*DIRECTIONS FOR THIS TASK*: From the records below, copy out each line that has the word "none".

Image comparison data
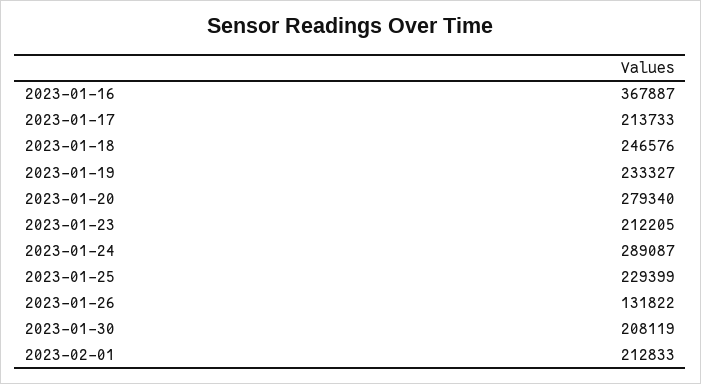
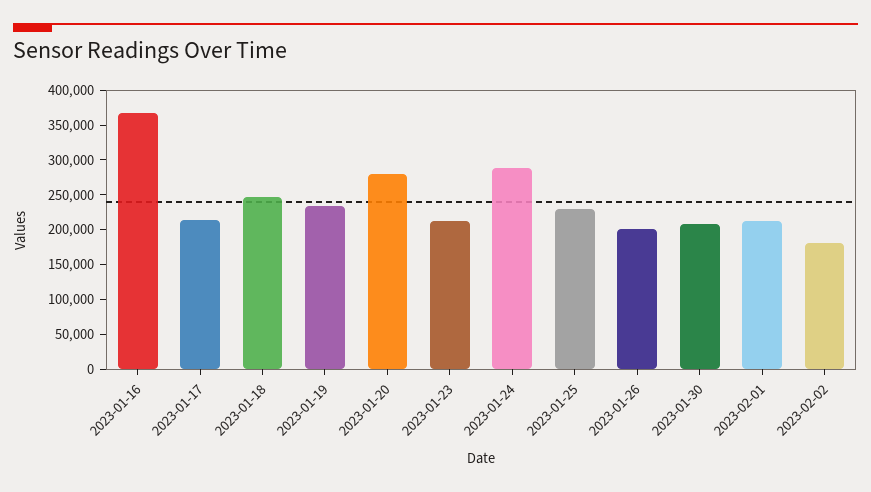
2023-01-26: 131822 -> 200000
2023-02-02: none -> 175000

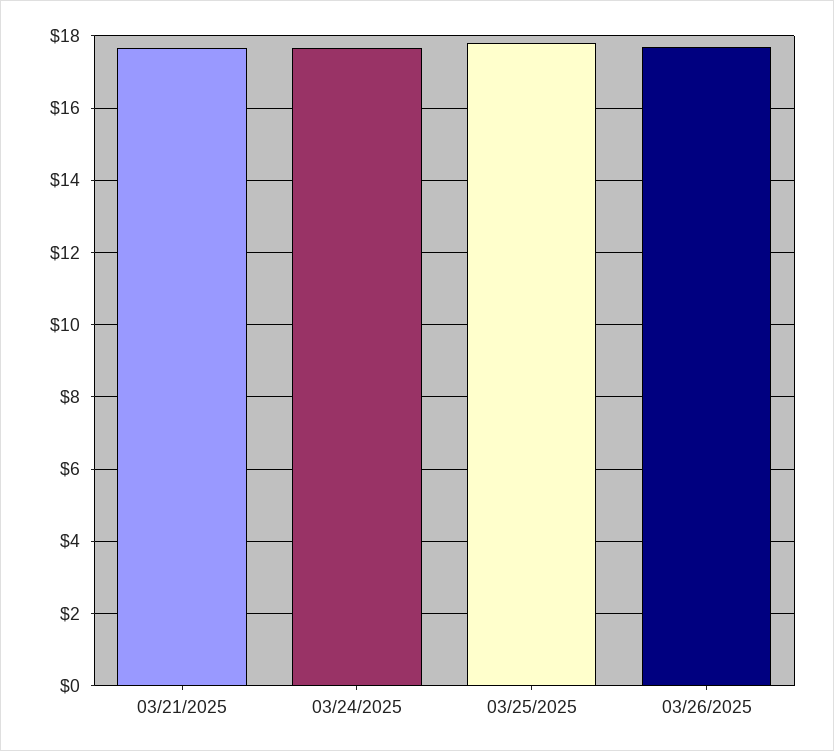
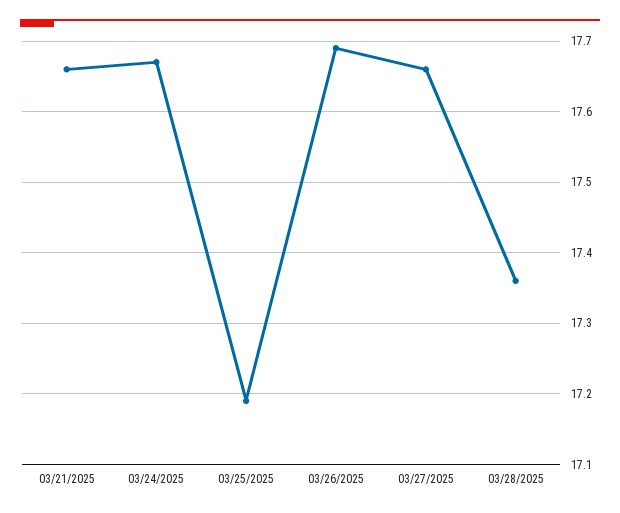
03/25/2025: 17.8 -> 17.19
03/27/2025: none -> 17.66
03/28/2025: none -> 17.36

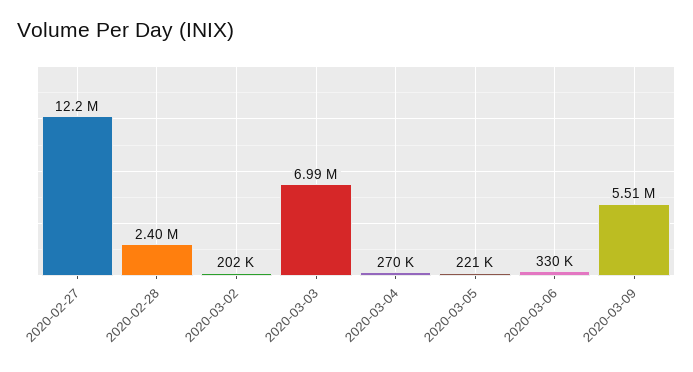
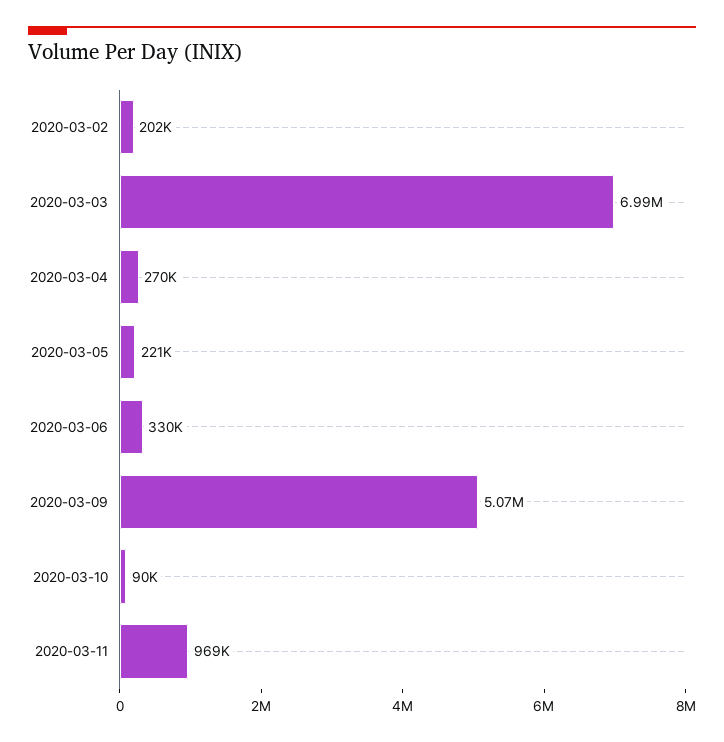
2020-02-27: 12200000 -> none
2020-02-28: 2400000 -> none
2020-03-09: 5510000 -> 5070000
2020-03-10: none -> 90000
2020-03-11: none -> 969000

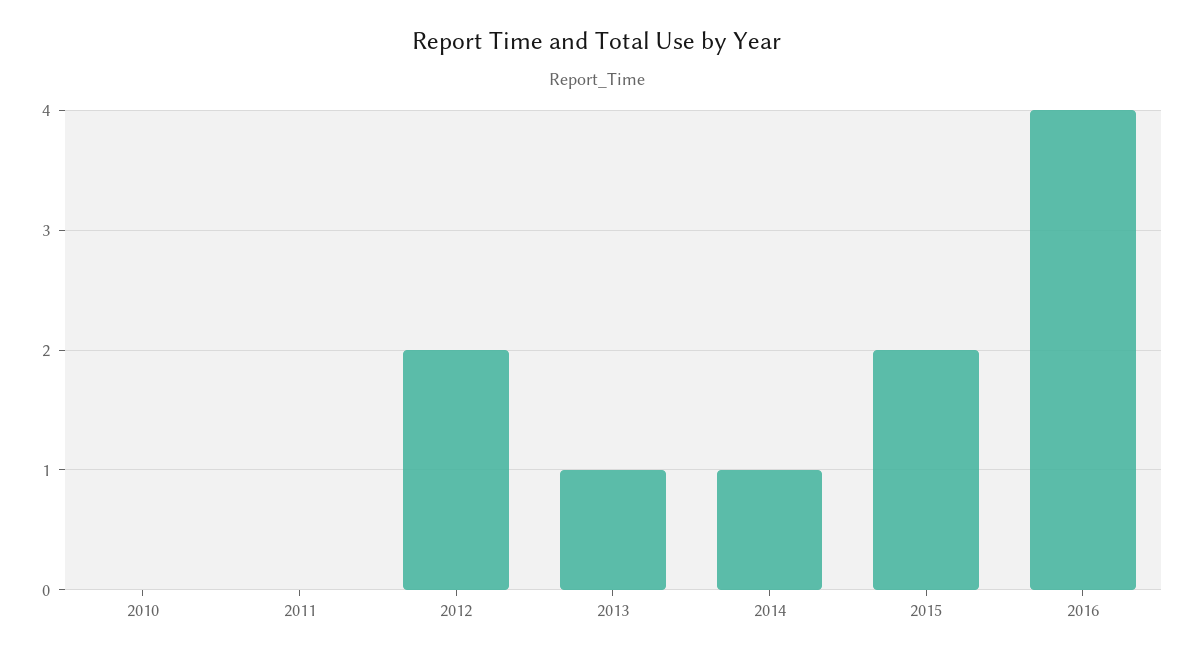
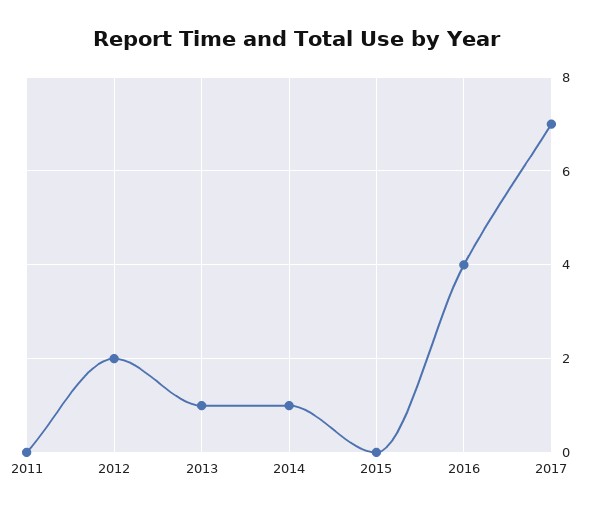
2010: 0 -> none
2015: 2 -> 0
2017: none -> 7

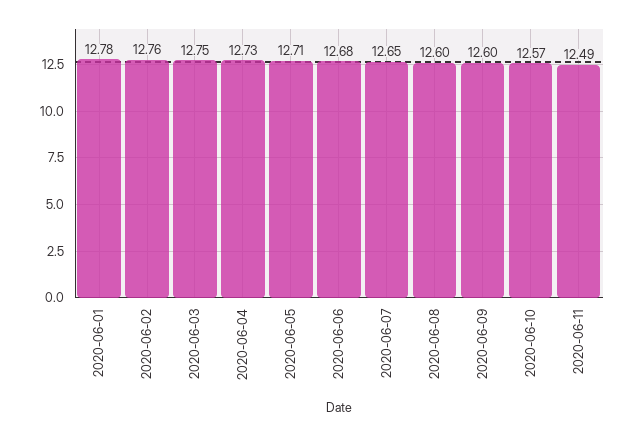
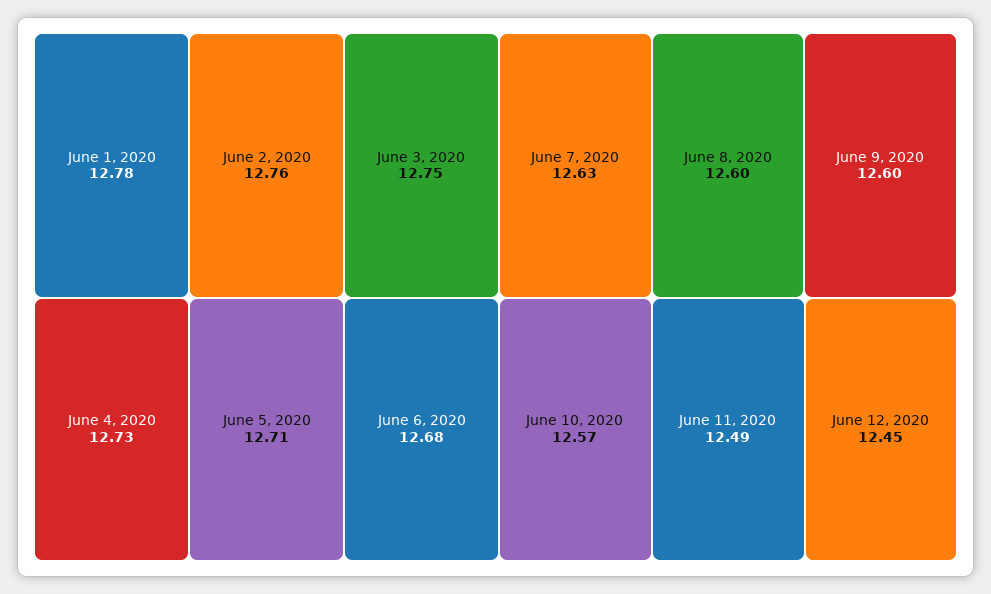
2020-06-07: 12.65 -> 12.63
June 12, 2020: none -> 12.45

*REPLY*:
2023-02-02: none -> 175000
03/27/2025: none -> 17.66
03/28/2025: none -> 17.36
2020-02-27: 12200000 -> none
2020-02-28: 2400000 -> none
2020-03-10: none -> 90000
2020-03-11: none -> 969000
2010: 0 -> none
2017: none -> 7
June 12, 2020: none -> 12.45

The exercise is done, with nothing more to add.